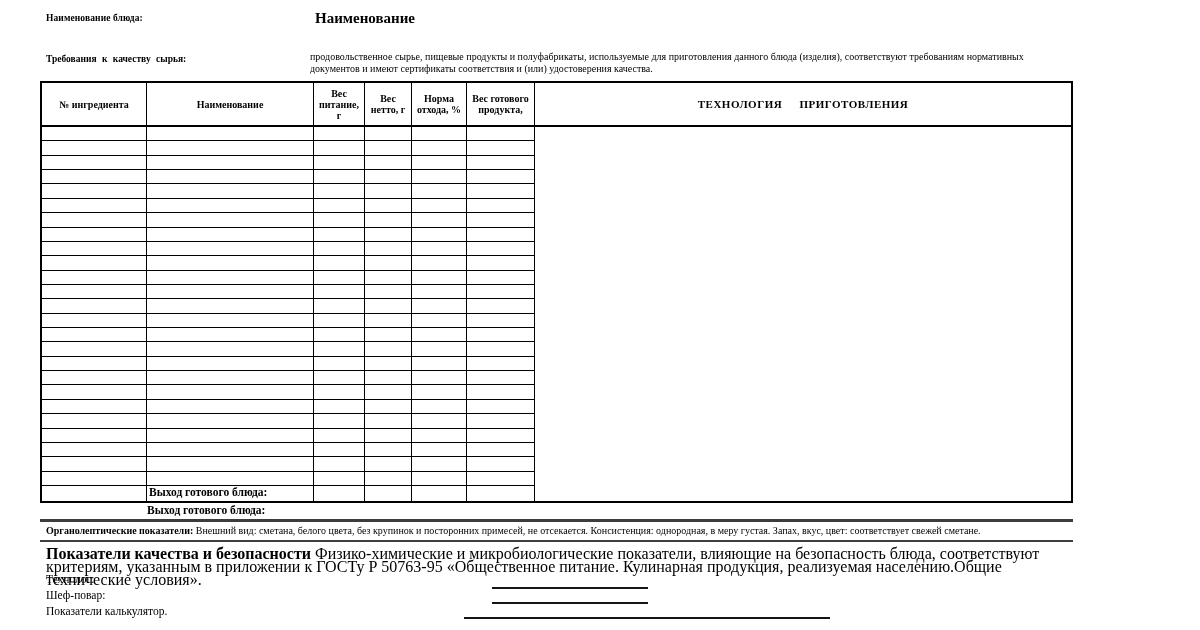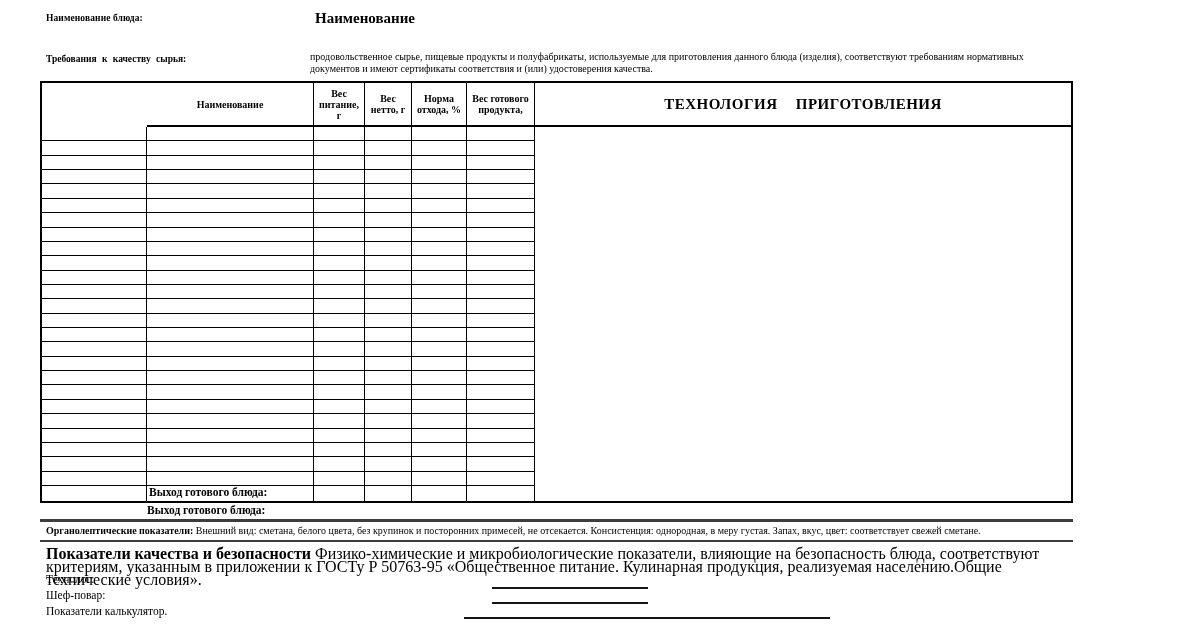--- a/index.html
+++ b/index.html
@@ -73,6 +73,7 @@
 <div class="abs raw-quality-text">продовольственное сырье, пищевые продукты и полуфабрикаты, используемые для приготовления данного блюда (изделия), соответствуют требованиям нормативных документов и имеют сертификаты соответствия и (или) удостоверения качества.</div>
 
 <div class="abs ing-table" id="ingredients-table">
+    <div class="cell header" style="grid-area: 1 / 1;">№ ингредиента</div>
     <div class="cell header" style="grid-area: 1 / 2;">Наименование</div>
     <div class="cell header" style="grid-area: 1 / 3;">Вес питание, г</div>
     <div class="cell header" style="grid-area: 1 / 4;">Вес нетто, г</div>

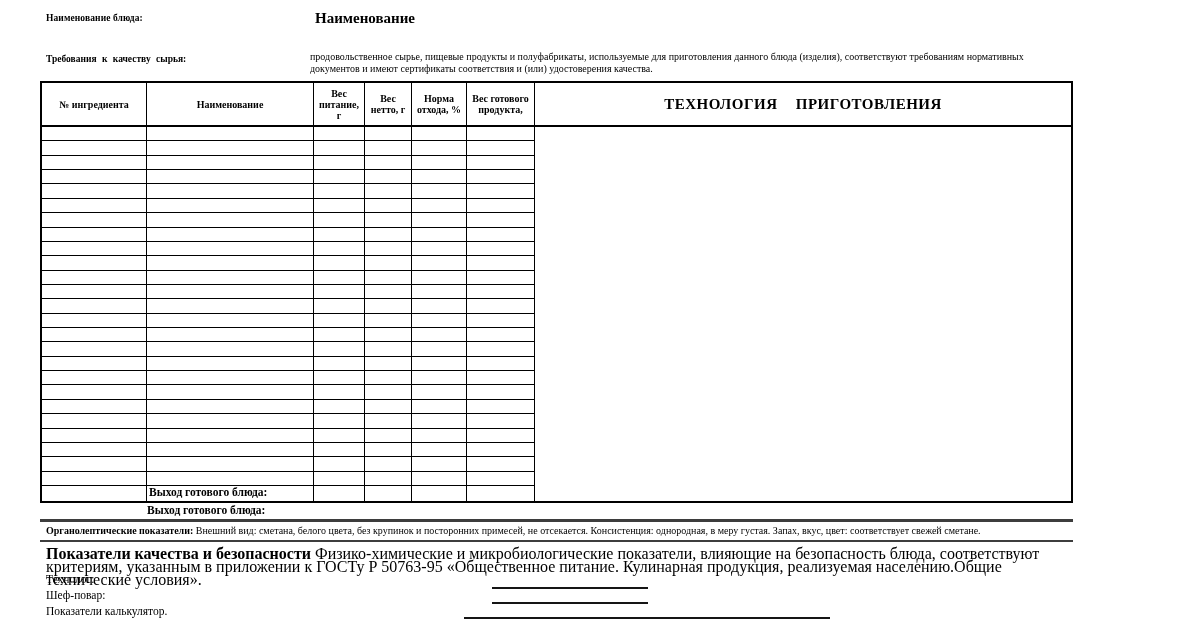--- a/index.html
+++ b/index.html
@@ -34,7 +34,7 @@
   }
   .cell.header.pad-wide { padding:0 5px; }
   .cell.tech-header {
-    border-right:none; font-size:15px; letter-spacing:.5px; word-spacing:14px;
+    border-right:none; font-size:11px; letter-spacing:.5px; word-spacing:14px;
   }
   .cell.tech-body { border-right:none; border-bottom:none; position:relative; }
   .cell.last-row { border-bottom:none; }

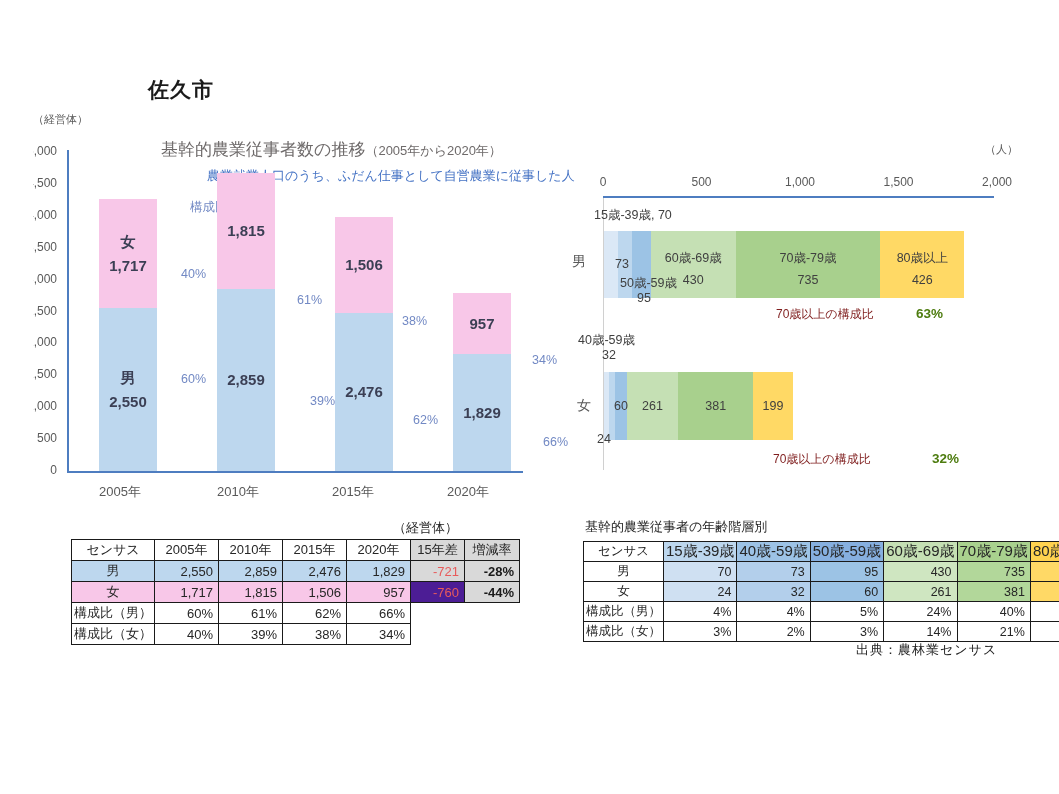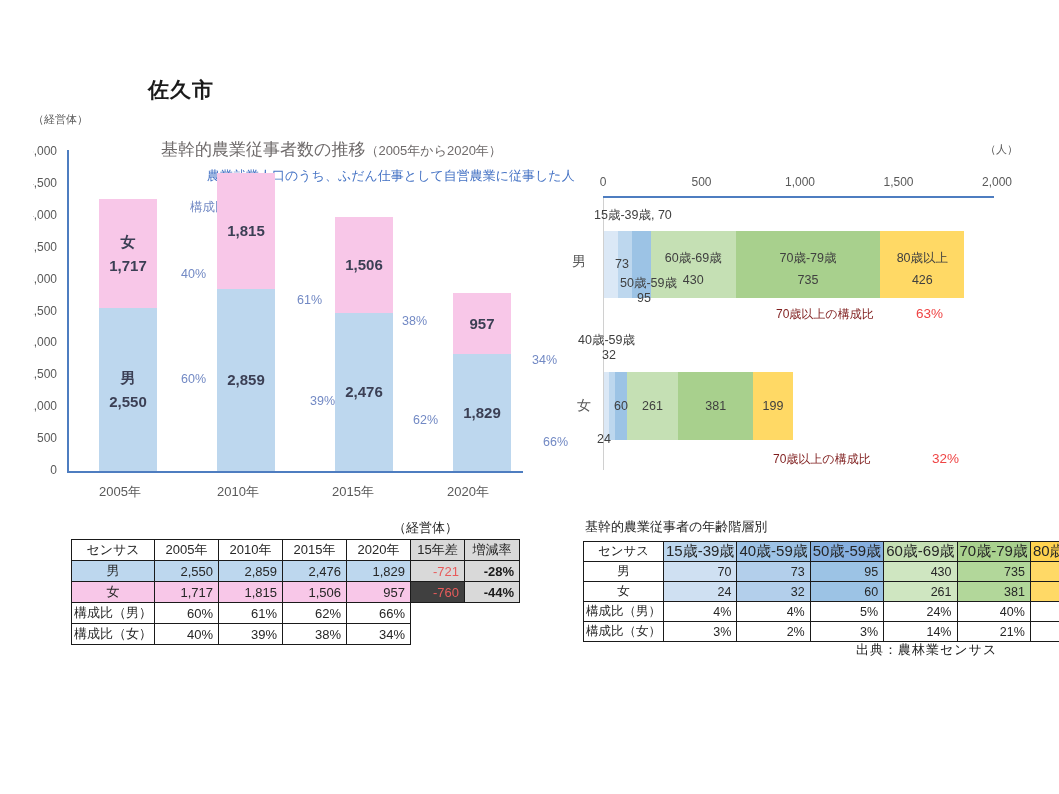--- a/index.html
+++ b/index.html
@@ -23,7 +23,7 @@
            text-align:center;white-space:nowrap;line-height:22px;}
   .anno{font-size:12.5px;color:#404040;white-space:nowrap;z-index:3;}
   .blue-note{font-size:12px;color:#7f1d1d;white-space:nowrap;z-index:3;}
-  .blue-note-val{font-size:13.5px;font-weight:normal;color:#ef4444;white-space:nowrap;z-index:3;}
+  .blue-note-val{font-size:13.5px;font-weight:bold;color:#4d7c0f;white-space:nowrap;z-index:3;}
   .sex-label{font-size:14px;color:#595959;}
   table{border-collapse:collapse;table-layout:fixed;}
   td{border:1px solid #1a1a1a;height:20px;padding:0 5px;font-size:13px;color:#262626;

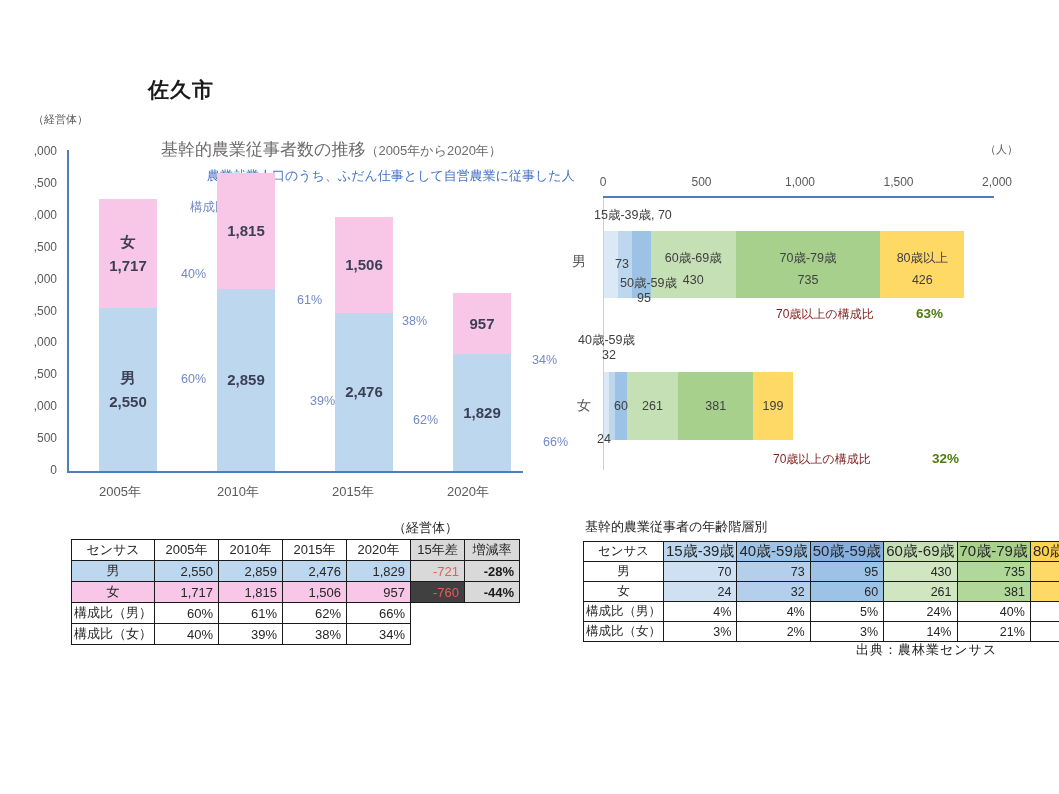--- a/index.html
+++ b/index.html
@@ -195,7 +195,7 @@
             <td style="background: rgb(248, 199, 232);">1,815</td>
             <td style="background: rgb(248, 199, 232);">1,506</td>
             <td style="background: rgb(248, 199, 232);">957</td>
-            <td style="background: #404040; color: rgb(232, 91, 91);">-760</td>
+            <td style="background: #4c1d95; color: rgb(232, 91, 91);">-760</td>
             <td style="background: rgb(217, 217, 217); font-weight: bold; color: rgb(26, 26, 26);">-44%</td>
           </tr>
           <tr>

WORK TASK »
Reproduce every line above exactly, pictures excluded.

EXERCISE SOLUTION »
--- a/index.html
+++ b/index.html
@@ -73,6 +73,7 @@
 <div class="abs raw-quality-text">продовольственное сырье, пищевые продукты и полуфабрикаты, используемые для приготовления данного блюда (изделия), соответствуют требованиям нормативных документов и имеют сертификаты соответствия и (или) удостоверения качества.</div>
 
 <div class="abs ing-table" id="ingredients-table">
+    <div class="cell header" style="grid-area: 1 / 1;">№ ингредиента</div>
     <div class="cell header" style="grid-area: 1 / 2;">Наименование</div>
     <div class="cell header" style="grid-area: 1 / 3;">Вес питание, г</div>
     <div class="cell header" style="grid-area: 1 / 4;">Вес нетто, г</div>

--- a/index.html
+++ b/index.html
@@ -34,7 +34,7 @@
   }
   .cell.header.pad-wide { padding:0 5px; }
   .cell.tech-header {
-    border-right:none; font-size:15px; letter-spacing:.5px; word-spacing:14px;
+    border-right:none; font-size:11px; letter-spacing:.5px; word-spacing:14px;
   }
   .cell.tech-body { border-right:none; border-bottom:none; position:relative; }
   .cell.last-row { border-bottom:none; }

--- a/index.html
+++ b/index.html
@@ -23,7 +23,7 @@
            text-align:center;white-space:nowrap;line-height:22px;}
   .anno{font-size:12.5px;color:#404040;white-space:nowrap;z-index:3;}
   .blue-note{font-size:12px;color:#7f1d1d;white-space:nowrap;z-index:3;}
-  .blue-note-val{font-size:13.5px;font-weight:normal;color:#ef4444;white-space:nowrap;z-index:3;}
+  .blue-note-val{font-size:13.5px;font-weight:bold;color:#4d7c0f;white-space:nowrap;z-index:3;}
   .sex-label{font-size:14px;color:#595959;}
   table{border-collapse:collapse;table-layout:fixed;}
   td{border:1px solid #1a1a1a;height:20px;padding:0 5px;font-size:13px;color:#262626;

--- a/index.html
+++ b/index.html
@@ -195,7 +195,7 @@
             <td style="background: rgb(248, 199, 232);">1,815</td>
             <td style="background: rgb(248, 199, 232);">1,506</td>
             <td style="background: rgb(248, 199, 232);">957</td>
-            <td style="background: #404040; color: rgb(232, 91, 91);">-760</td>
+            <td style="background: #4c1d95; color: rgb(232, 91, 91);">-760</td>
             <td style="background: rgb(217, 217, 217); font-weight: bold; color: rgb(26, 26, 26);">-44%</td>
           </tr>
           <tr>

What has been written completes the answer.